ADDITIVE MANUFACTURING OF STAINLESS STEEL VIA FUSED DEPOSITION

摘要

Conventionally, processes for additive manufacturing of metals use laser or electron beams and open powder. This makes them expensive and potentially hazardous to health. In contrast to that, fused deposition of metals (FDMet) represents a low cost and safe alternative for fabrication of near net-shape metal structures. Figure 1 illustrates the FDMet process used in this study. 316L stainless steel powder is mixed with a thermoplastic binder into a homogeneous feedstock. The feedstock was extruded into a filament, which is used for 3D printing in off-the-shelf, low cost, fused deposition modeling 3D printers.
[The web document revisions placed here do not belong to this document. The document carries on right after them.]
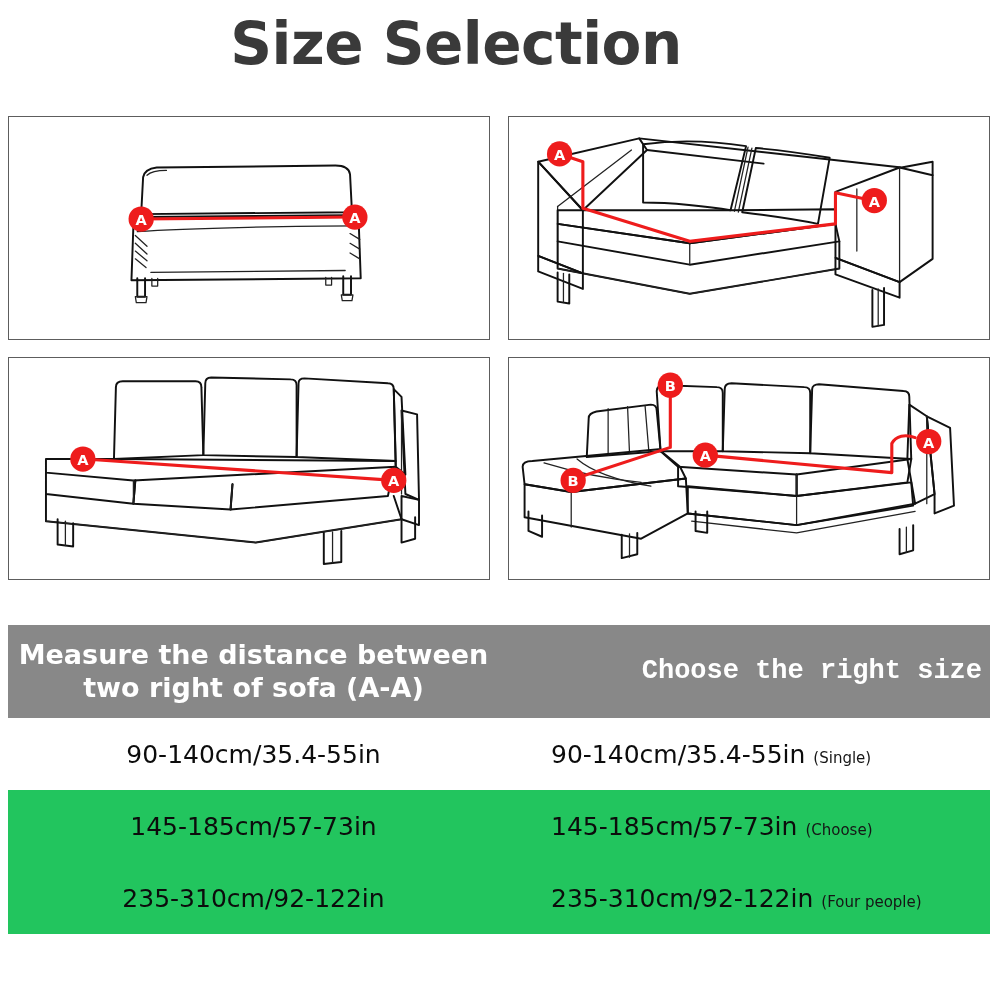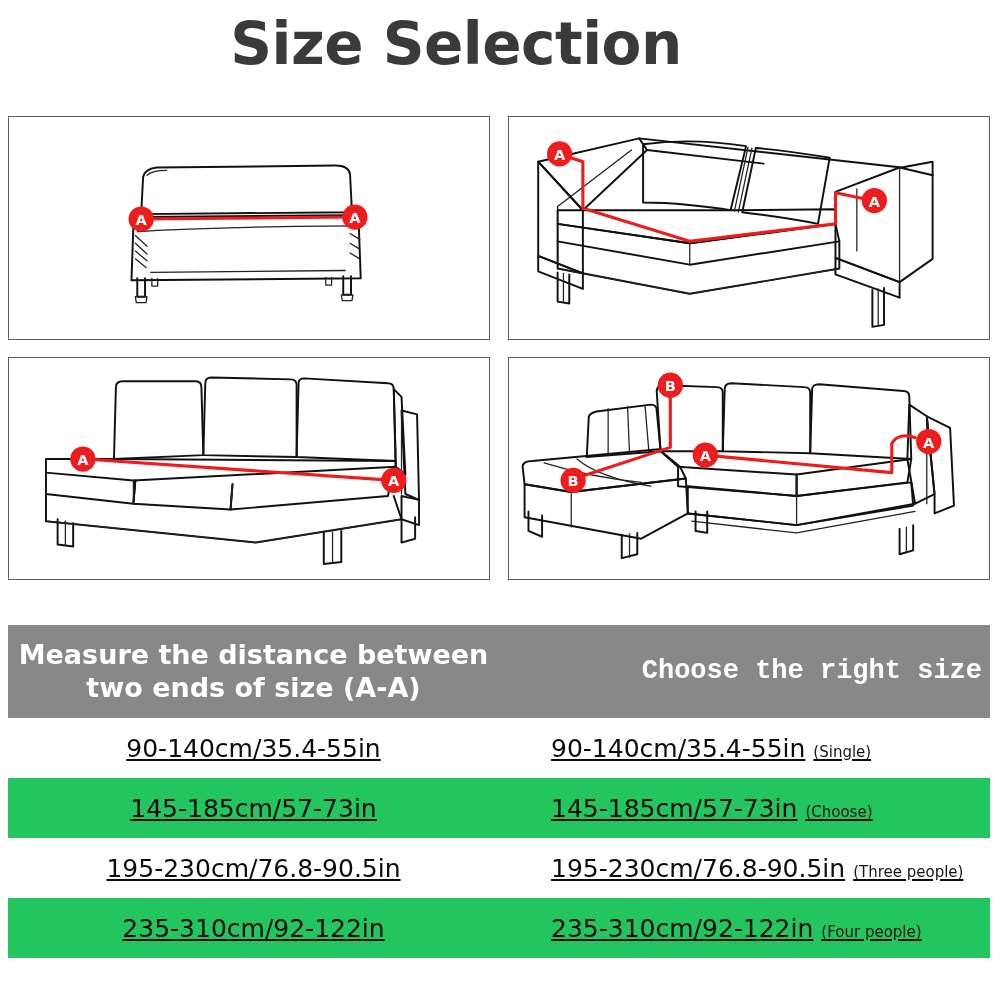"two ends of size (A-A)" span { text: ends of size -> right of sofa }
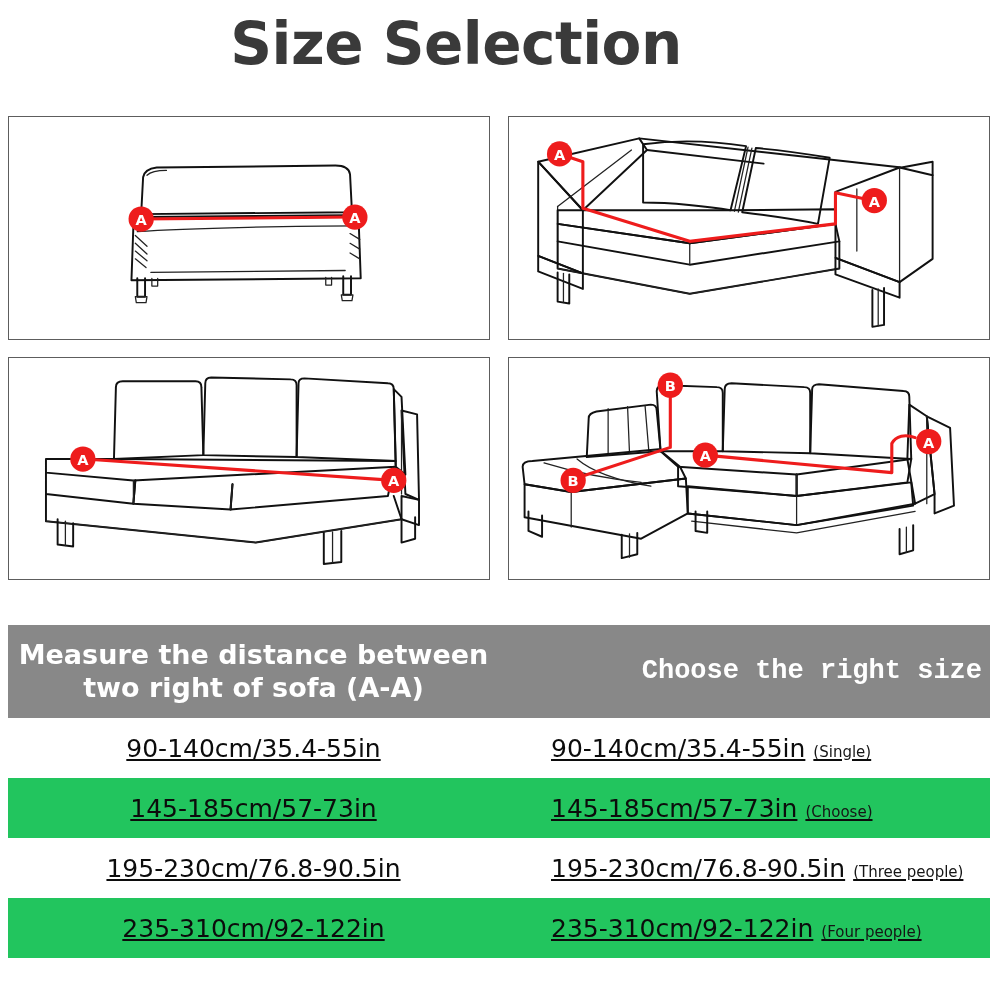"90-140cm/35.4-55in" .size-table td { height: 60px -> 72px; text-decoration: underline -> none }
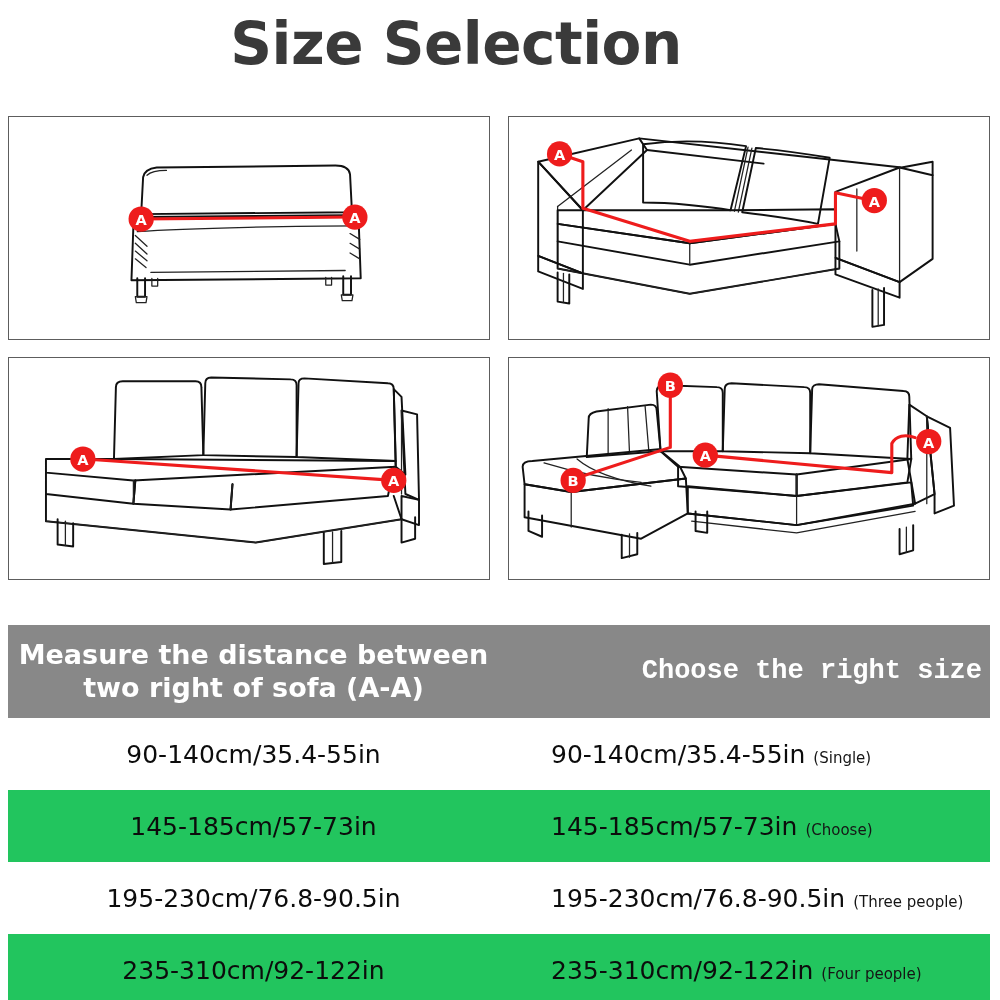"195-230cm/76.8-90.5in" tr.row-odd { html: <tr> <td>195-230cm/76.8-90.5in</td> <td> <span>195-230cm/76.8-90.5in</span><span>(Three people)</span> </td> </tr> -> none }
More than 60 wt% of the thermoplastic binder is removed in a solvent debinding step, leaving behind a porous structure consisting of metal powder and the insoluble backbone polymer. In a thermal step, the backbone is removed by pyrolysis. Finally, the metal powder is sintered into dense metallic structures. Optimization of the binder composition is essential to fulfill all the requirements imposed by the different process steps: compatibility, high flexibility and strength, low viscosity, high yield strength when molten, form stability and low residue. In this study, we perform an optimization of the binder composition to maximize the printability. We show that by reducing the filament viscosity and increasing the stiffness, the wear-out of the filament by the extruder gears can be prevented. Therefore, it is possible to reduce the nozzle diameter from 800 urn to 200 urn for increased print resolution. The sintered material is characterized by electron microscopy and nanoindentation mapping. Figure 2 a) shows a thin-walled structure in the as-printed state. The indentation maps report an elastic modulus scattering around 200 GPa (Fig. 2 b)) and a hardness of 5.75 GPa (Fig. 2 c)) of the sintered sample. Pores appear as regions of lower modulus and hardness.